Report the number of lines in the data below where the string "util" shows up, and only that number.

Version comparison data:
□ □ □ □ □

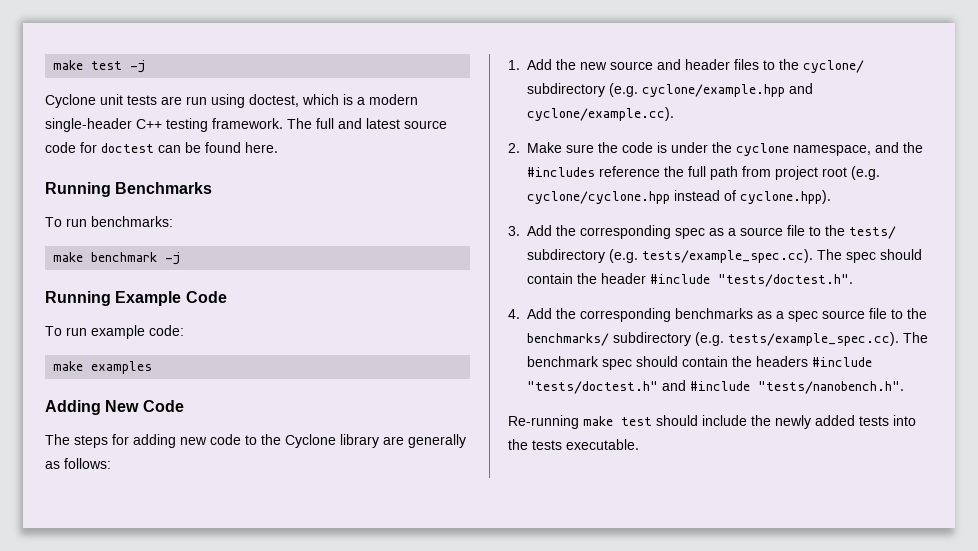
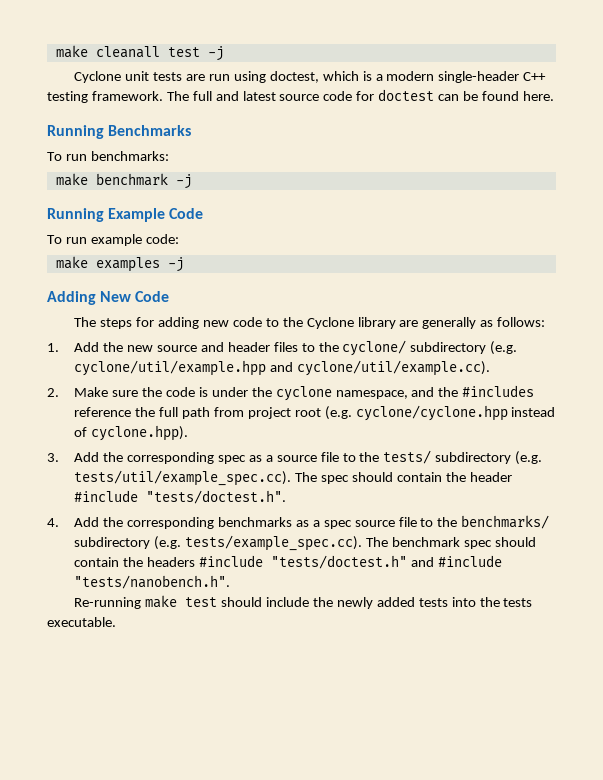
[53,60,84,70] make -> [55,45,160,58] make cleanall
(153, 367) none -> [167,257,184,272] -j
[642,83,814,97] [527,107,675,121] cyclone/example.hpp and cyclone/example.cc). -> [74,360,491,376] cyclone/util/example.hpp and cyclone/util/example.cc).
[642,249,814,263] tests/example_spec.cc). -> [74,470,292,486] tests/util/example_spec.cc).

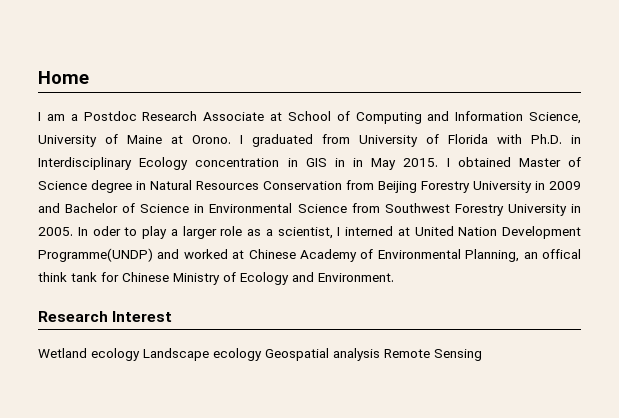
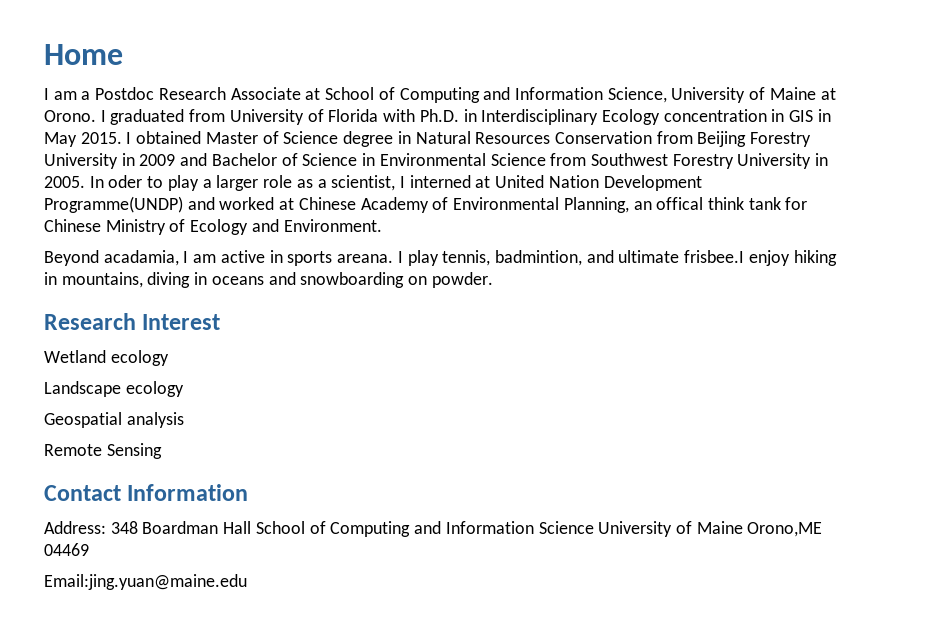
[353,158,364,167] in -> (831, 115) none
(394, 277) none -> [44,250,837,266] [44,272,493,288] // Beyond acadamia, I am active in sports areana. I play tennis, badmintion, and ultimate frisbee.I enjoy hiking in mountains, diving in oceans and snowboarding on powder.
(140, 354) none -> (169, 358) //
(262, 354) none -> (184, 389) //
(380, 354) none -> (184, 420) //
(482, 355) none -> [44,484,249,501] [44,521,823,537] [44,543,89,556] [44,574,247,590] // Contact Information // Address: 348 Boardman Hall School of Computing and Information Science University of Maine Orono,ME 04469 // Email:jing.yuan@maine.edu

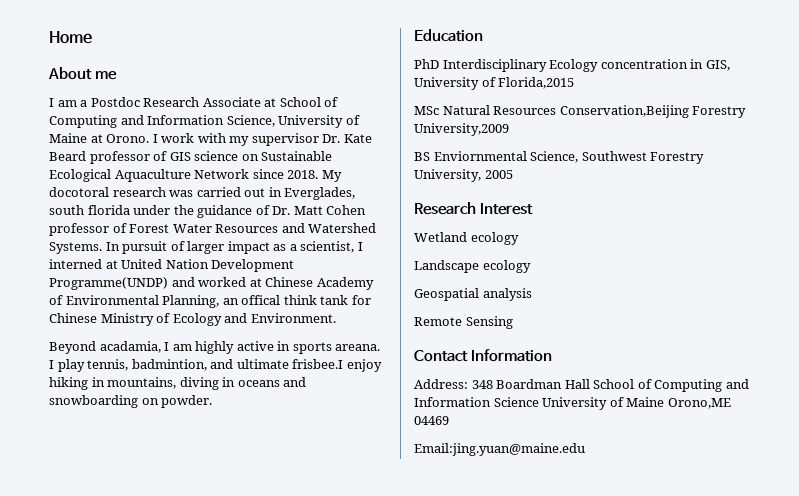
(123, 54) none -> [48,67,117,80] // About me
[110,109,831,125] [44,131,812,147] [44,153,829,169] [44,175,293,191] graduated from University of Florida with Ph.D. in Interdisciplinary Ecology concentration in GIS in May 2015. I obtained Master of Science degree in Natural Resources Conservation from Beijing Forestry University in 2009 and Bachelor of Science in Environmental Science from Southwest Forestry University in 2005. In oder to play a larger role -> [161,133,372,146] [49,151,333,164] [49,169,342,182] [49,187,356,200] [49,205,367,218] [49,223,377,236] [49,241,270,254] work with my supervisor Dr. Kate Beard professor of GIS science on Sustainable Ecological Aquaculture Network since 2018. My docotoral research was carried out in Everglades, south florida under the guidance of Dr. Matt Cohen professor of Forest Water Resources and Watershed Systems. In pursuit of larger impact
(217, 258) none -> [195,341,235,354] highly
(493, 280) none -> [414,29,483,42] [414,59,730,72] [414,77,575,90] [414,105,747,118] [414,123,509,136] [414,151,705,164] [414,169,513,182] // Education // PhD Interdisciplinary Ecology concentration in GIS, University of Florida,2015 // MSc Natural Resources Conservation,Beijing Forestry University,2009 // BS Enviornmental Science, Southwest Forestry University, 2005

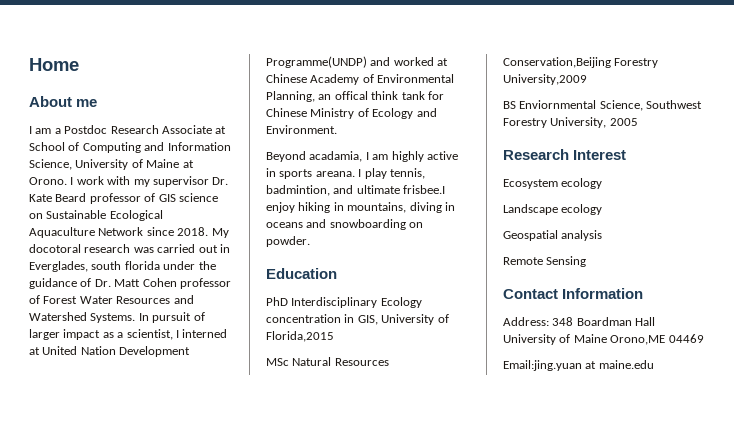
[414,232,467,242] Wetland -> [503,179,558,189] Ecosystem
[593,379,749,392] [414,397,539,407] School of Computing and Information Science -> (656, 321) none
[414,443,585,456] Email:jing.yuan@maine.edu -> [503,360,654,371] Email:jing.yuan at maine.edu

□ □ □ □ □

[ANSWER] 2